Try it - Scan the lines below for the word "或者是直接商用项目体验地址如下". Copy each line you find it in.

*** Task material Section Begins ***

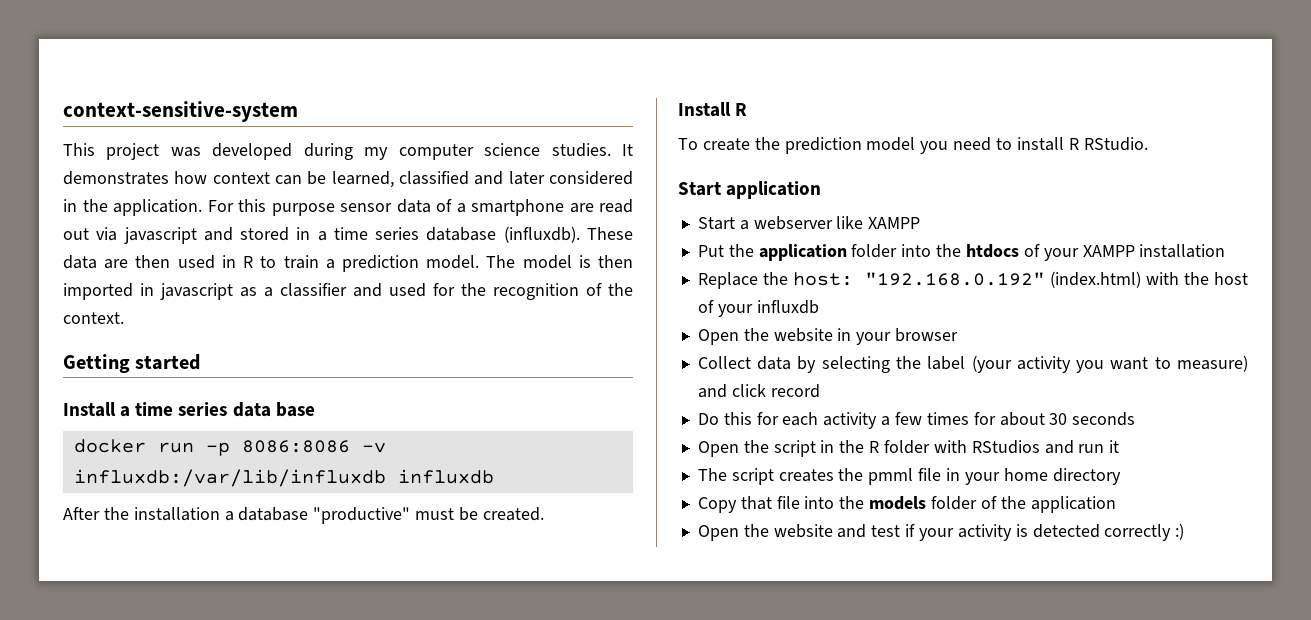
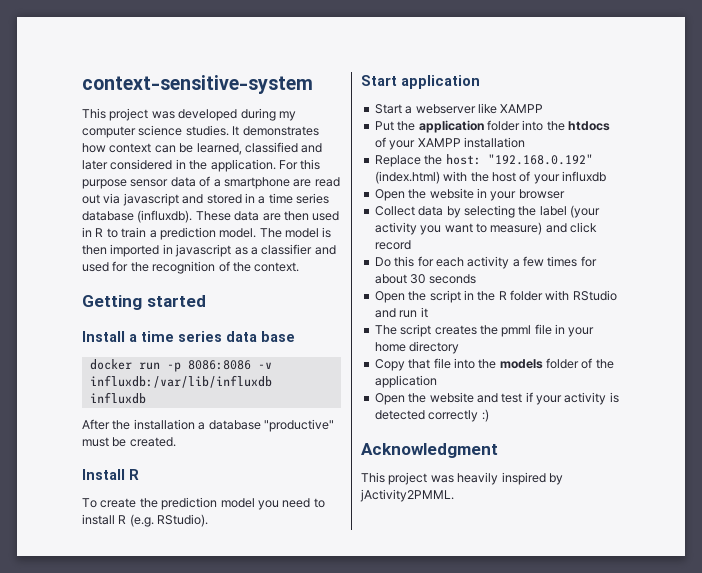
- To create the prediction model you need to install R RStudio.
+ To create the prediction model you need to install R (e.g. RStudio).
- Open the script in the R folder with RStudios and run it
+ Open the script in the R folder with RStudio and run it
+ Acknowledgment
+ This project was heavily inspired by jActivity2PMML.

*** Task material Section Ends ***
*** Task material Section Begins ***

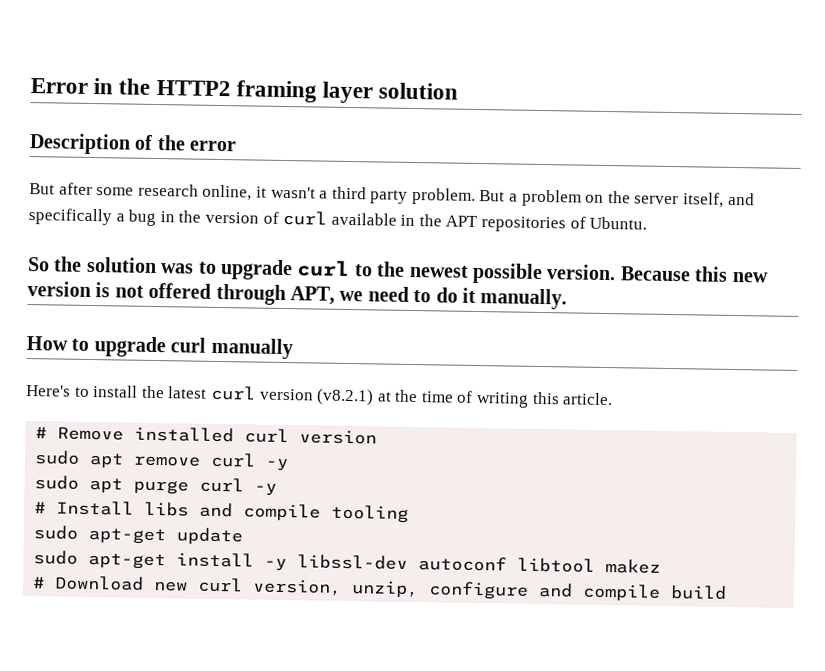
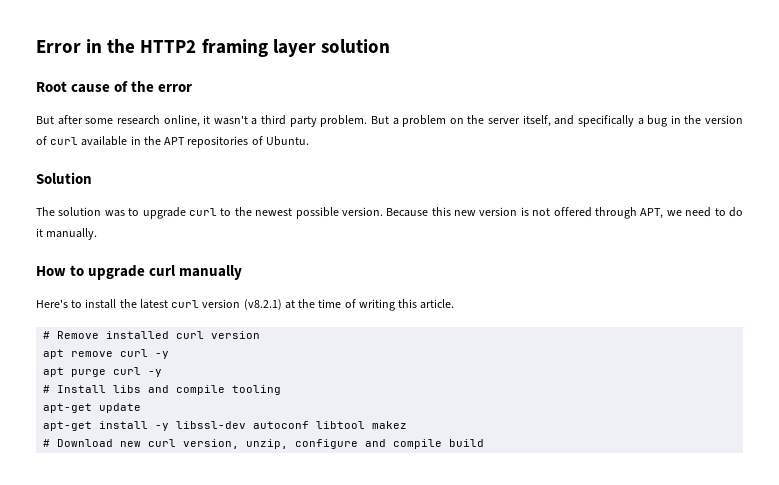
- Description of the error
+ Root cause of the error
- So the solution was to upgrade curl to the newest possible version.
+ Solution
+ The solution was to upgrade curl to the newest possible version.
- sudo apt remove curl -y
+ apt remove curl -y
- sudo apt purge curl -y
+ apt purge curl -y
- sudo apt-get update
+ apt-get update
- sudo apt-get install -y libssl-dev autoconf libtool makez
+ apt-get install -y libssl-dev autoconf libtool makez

*** Task material Section Ends ***
*** Task material Section Begins ***

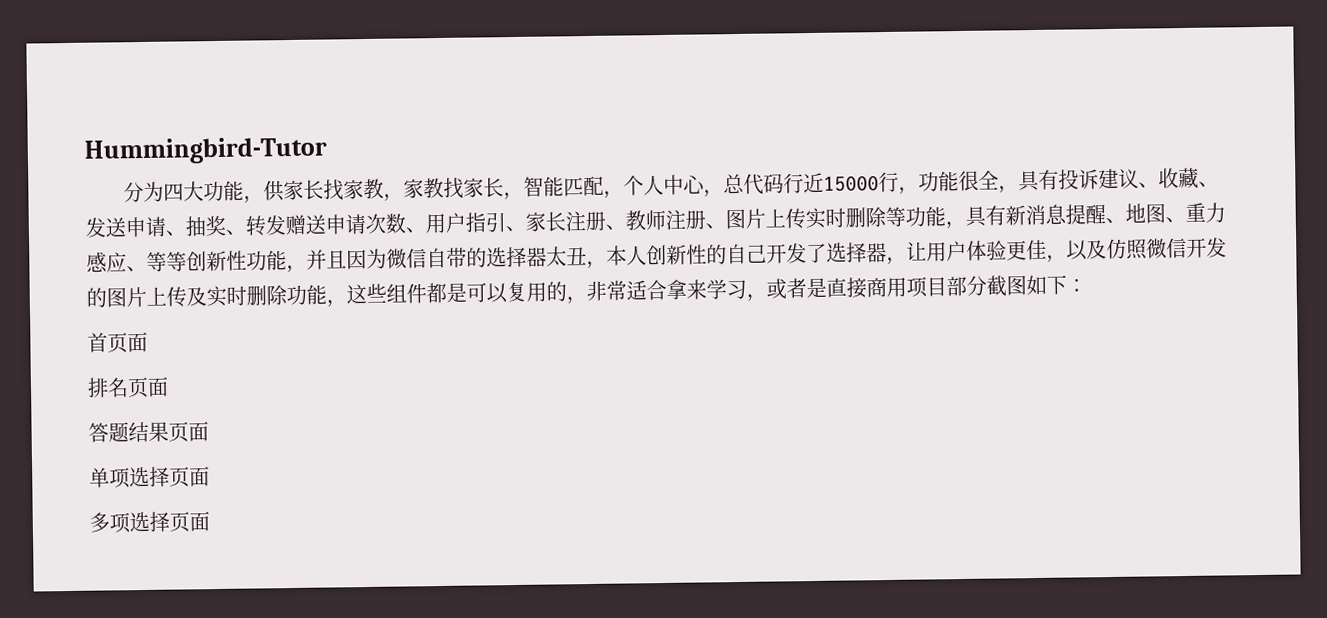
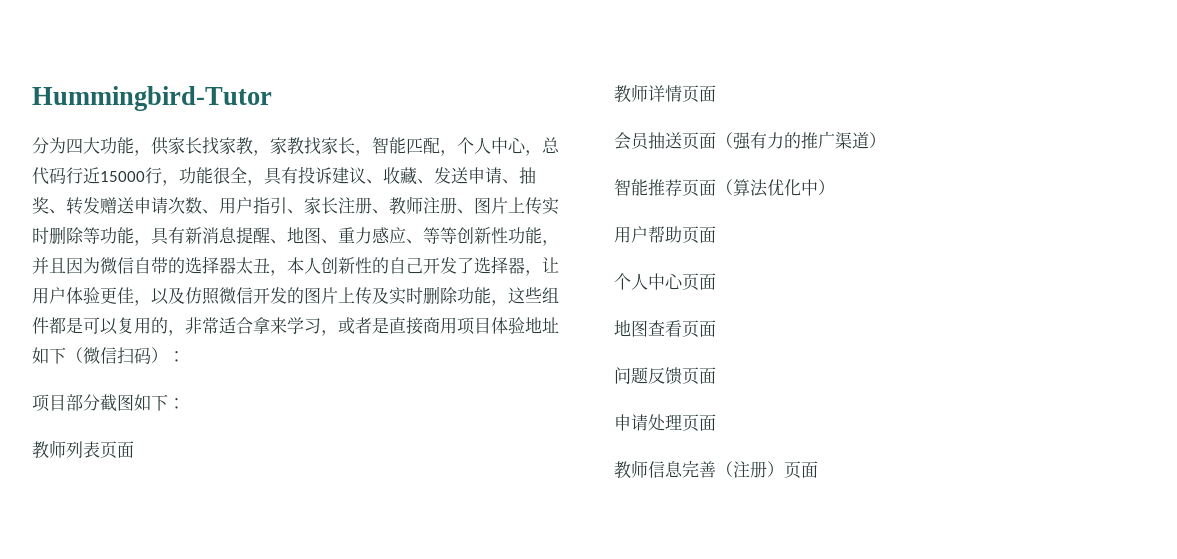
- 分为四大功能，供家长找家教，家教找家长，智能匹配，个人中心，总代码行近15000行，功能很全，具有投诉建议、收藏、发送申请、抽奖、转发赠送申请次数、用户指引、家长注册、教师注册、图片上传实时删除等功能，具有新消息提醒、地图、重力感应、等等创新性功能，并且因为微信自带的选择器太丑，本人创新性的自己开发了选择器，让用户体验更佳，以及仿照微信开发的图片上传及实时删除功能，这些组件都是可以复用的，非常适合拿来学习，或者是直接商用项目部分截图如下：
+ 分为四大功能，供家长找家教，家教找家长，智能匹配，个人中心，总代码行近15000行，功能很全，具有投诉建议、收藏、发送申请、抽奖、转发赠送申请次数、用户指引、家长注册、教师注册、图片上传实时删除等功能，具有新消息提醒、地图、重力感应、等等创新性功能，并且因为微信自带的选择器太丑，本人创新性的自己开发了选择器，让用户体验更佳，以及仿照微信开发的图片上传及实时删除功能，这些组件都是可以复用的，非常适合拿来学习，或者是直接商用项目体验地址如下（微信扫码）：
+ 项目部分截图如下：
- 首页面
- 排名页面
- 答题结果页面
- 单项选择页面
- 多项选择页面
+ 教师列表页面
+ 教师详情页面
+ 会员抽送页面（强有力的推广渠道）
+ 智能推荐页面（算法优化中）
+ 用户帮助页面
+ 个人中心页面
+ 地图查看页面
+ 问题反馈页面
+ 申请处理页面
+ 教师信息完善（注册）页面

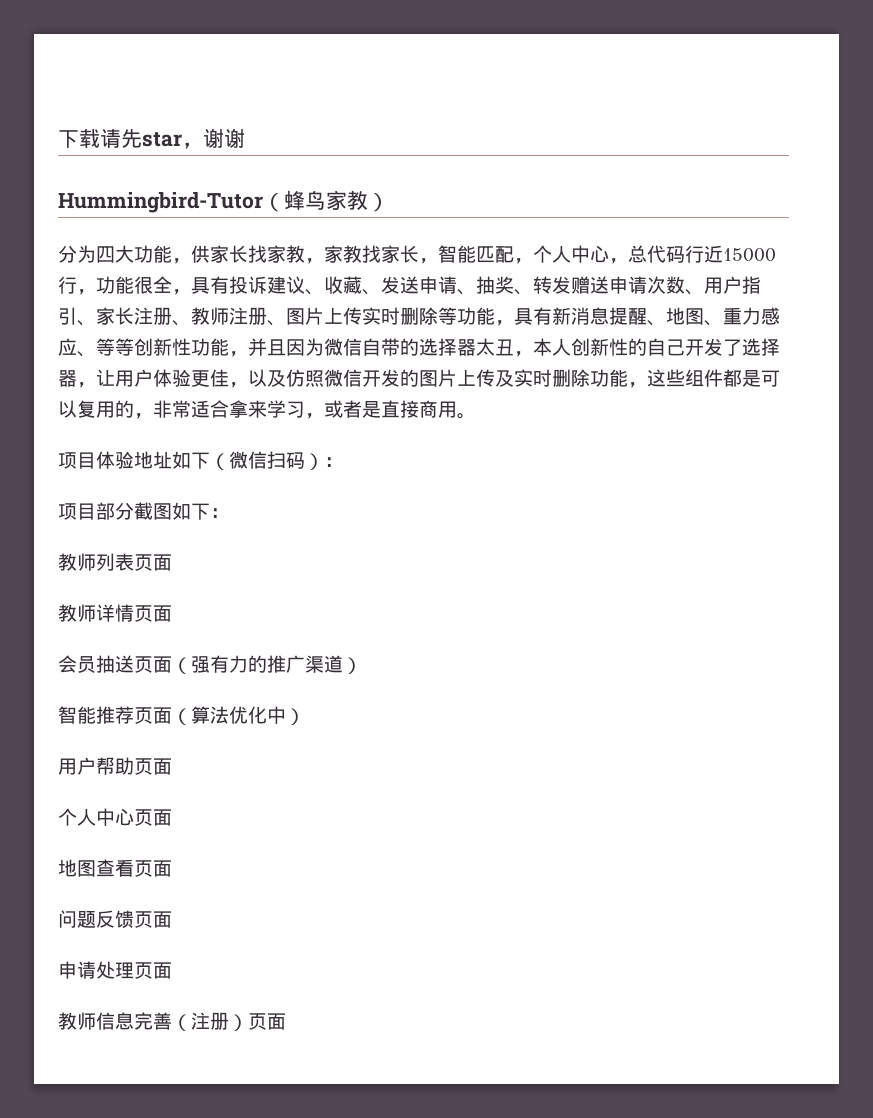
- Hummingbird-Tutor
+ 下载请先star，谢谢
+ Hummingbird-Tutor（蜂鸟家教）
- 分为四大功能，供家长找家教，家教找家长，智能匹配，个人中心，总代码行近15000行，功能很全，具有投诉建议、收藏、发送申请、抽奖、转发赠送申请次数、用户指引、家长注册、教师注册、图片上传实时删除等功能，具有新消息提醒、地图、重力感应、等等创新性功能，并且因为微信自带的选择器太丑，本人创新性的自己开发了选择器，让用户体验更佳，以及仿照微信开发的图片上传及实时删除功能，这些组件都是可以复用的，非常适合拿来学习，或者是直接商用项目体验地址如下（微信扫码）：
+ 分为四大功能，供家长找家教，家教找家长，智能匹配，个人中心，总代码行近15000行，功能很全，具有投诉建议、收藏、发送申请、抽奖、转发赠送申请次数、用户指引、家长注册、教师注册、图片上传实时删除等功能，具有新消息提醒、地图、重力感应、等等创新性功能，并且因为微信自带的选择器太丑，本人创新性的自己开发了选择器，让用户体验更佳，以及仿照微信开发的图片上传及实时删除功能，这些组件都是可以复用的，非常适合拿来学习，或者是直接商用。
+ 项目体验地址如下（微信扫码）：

*** Task material Section Ends ***

Output -
+ 分为四大功能，供家长找家教，家教找家长，智能匹配，个人中心，总代码行近15000行，功能很全，具有投诉建议、收藏、发送申请、抽奖、转发赠送申请次数、用户指引、家长注册、教师注册、图片上传实时删除等功能，具有新消息提醒、地图、重力感应、等等创新性功能，并且因为微信自带的选择器太丑，本人创新性的自己开发了选择器，让用户体验更佳，以及仿照微信开发的图片上传及实时删除功能，这些组件都是可以复用的，非常适合拿来学习，或者是直接商用项目体验地址如下（微信扫码）：
- 分为四大功能，供家长找家教，家教找家长，智能匹配，个人中心，总代码行近15000行，功能很全，具有投诉建议、收藏、发送申请、抽奖、转发赠送申请次数、用户指引、家长注册、教师注册、图片上传实时删除等功能，具有新消息提醒、地图、重力感应、等等创新性功能，并且因为微信自带的选择器太丑，本人创新性的自己开发了选择器，让用户体验更佳，以及仿照微信开发的图片上传及实时删除功能，这些组件都是可以复用的，非常适合拿来学习，或者是直接商用项目体验地址如下（微信扫码）：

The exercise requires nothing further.